I’m pretty new to the zine world, but I feel right at home there. It turns out people make zines for a lot of the same reasons that people blog or use social media. If you’re passionate about something, or have a story to share, the zine community is a place where you can find like-minded folk to share it with.

I came to the zine world in a kind of roundabout way. I’ve been seeking online community since my family got a computer when I was 13 and I made some email penpals that petered out after a few exchanges. Since then I’ve made lasting friendships on bulletin board communities, and I used to have an online diary back in the day (you know, the early 2000s). Now I have two blogs and I tweet, and I find people with similar interests that way. I knew about zines from my days in an undergraduate Women’s Studies program, but I didn’t find zine-making until I met some zine librarians while I was in library school.

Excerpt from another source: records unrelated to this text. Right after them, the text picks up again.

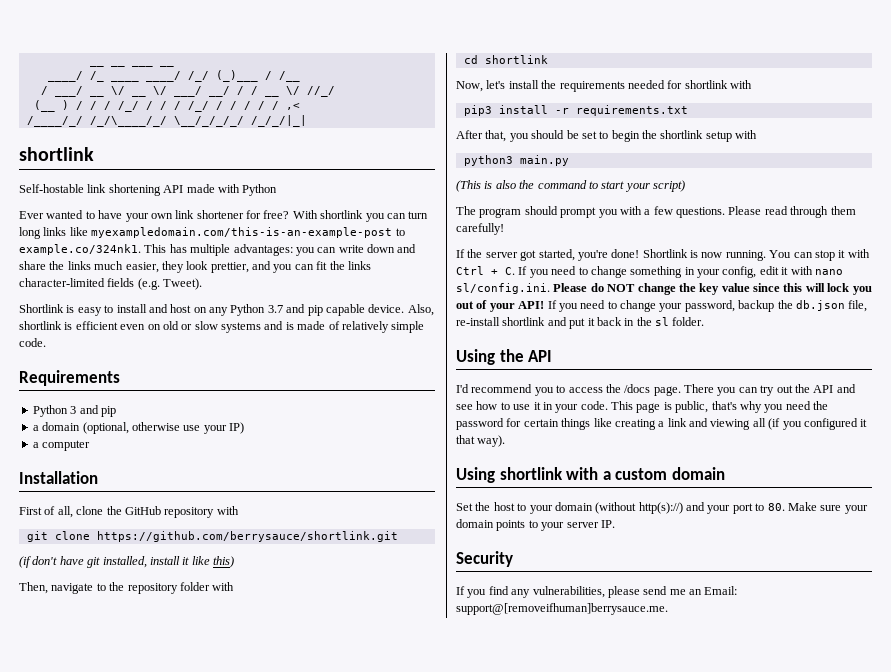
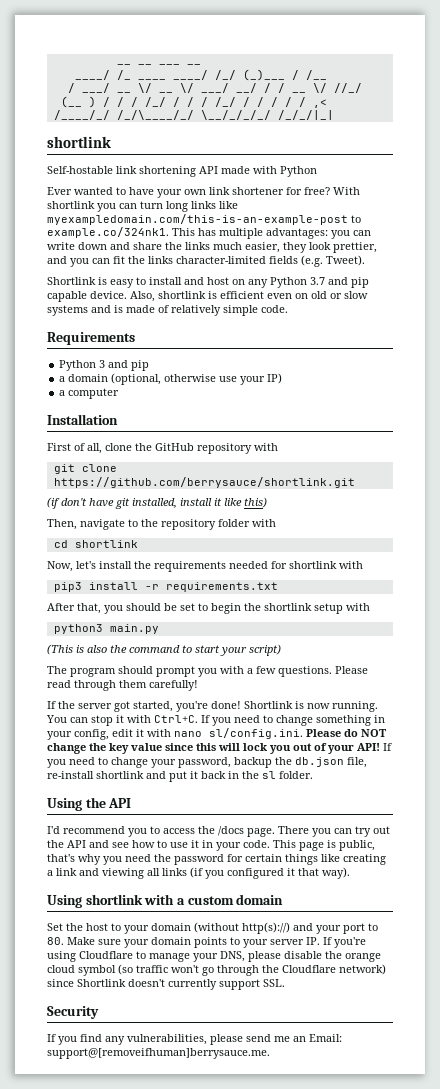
- You can stop it with Ctrl + C. If you need to change something in your config, edit it with nano sl/config.ini. Please do NOT change the key value since this will lock you out of your API!
+ You can stop it with Ctrl+C. If you need to change something in your config, edit it with nano sl/config.ini. Please do NOT change the key value since this will lock you out of your API!
- This page is public, that's why you need the password for certain things like creating a link and viewing all (if you configured it that way).
+ This page is public, that's why you need the password for certain things like creating a link and viewing all links (if you configured it that way).
- Set the host to your domain (without http(s)://) and your port to 80. Make sure your domain points to your server IP.
+ Set the host to your domain (without http(s)://) and your port to 80. Make sure your domain points to your server IP. If you're using Cloudflare to manage your DNS, please disable the orange cloud symbol (so traffic won't go through the Cloudflare network) since Shortlink doesn't currently support SSL.

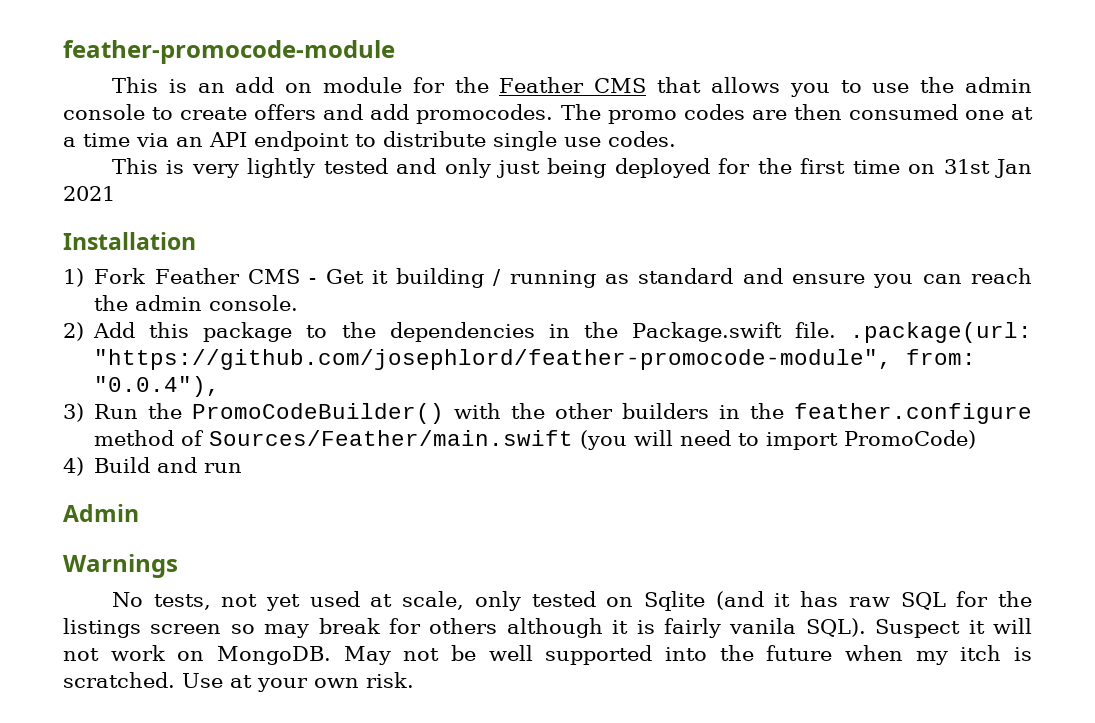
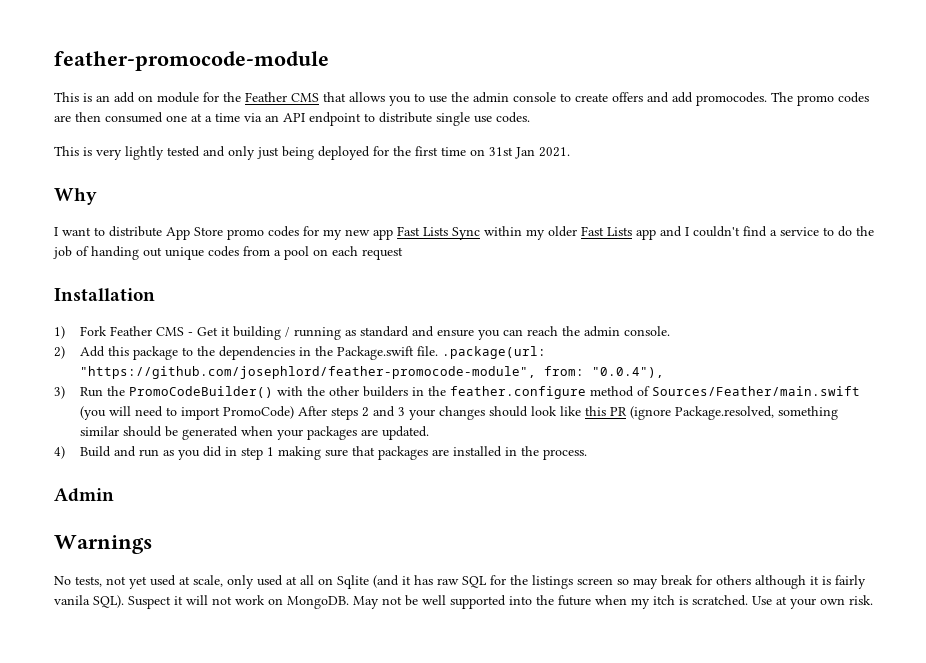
- This is very lightly tested and only just being deployed for the first time on 31st Jan 2021
+ This is very lightly tested and only just being deployed for the first time on 31st Jan 2021.
+ Why
+ I want to distribute App Store promo codes for my new app Fast Lists Sync within my older Fast Lists app and I couldn't find a service to do the job of handing out unique codes from a pool on each request
- 3) Run the PromoCodeBuilder() with the other builders in the feather.configure method of Sources/Feather/main.swift (you will need to import PromoCode)
- 4) Build and run
+ 3) Run the PromoCodeBuilder() with the other builders in the feather.configure method of Sources/Feather/main.swift (you will need to import PromoCode) After steps 2 and 3 your changes should look like this PR (ignore Package.resolved, something similar should be generated when your packages are updated.
+ 4) Build and run as you did in step 1 making sure that packages are installed in the process.
- No tests, not yet used at scale, only tested on Sqlite (and it has raw SQL for the listings screen so may break for others although it is fairly vanila SQL).
+ No tests, not yet used at scale, only used at all on Sqlite (and it has raw SQL for the listings screen so may break for others although it is fairly vanila SQL).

I <3 the Anchor Archive Zine Library in Halifax. I’m a regular volunteer there: it’s where I go to get my geek on and do some cataloguing when I’m in the mood. We had our annual 24-Hour Zine Challenge this past weekend, and it was the first time I was able to participate. There was cake and midnight nachos. There was dancing in the backyard under a leaky yet respectable tarp. And there was lots of people buzzing around working on their zines. I made one about my love for snail mail:

The cover of my zine,

At one point, someone who dropped in to see what was going on asked me “wouldn’t it be better to just have a blog? That way you wouldn’t waste paper.”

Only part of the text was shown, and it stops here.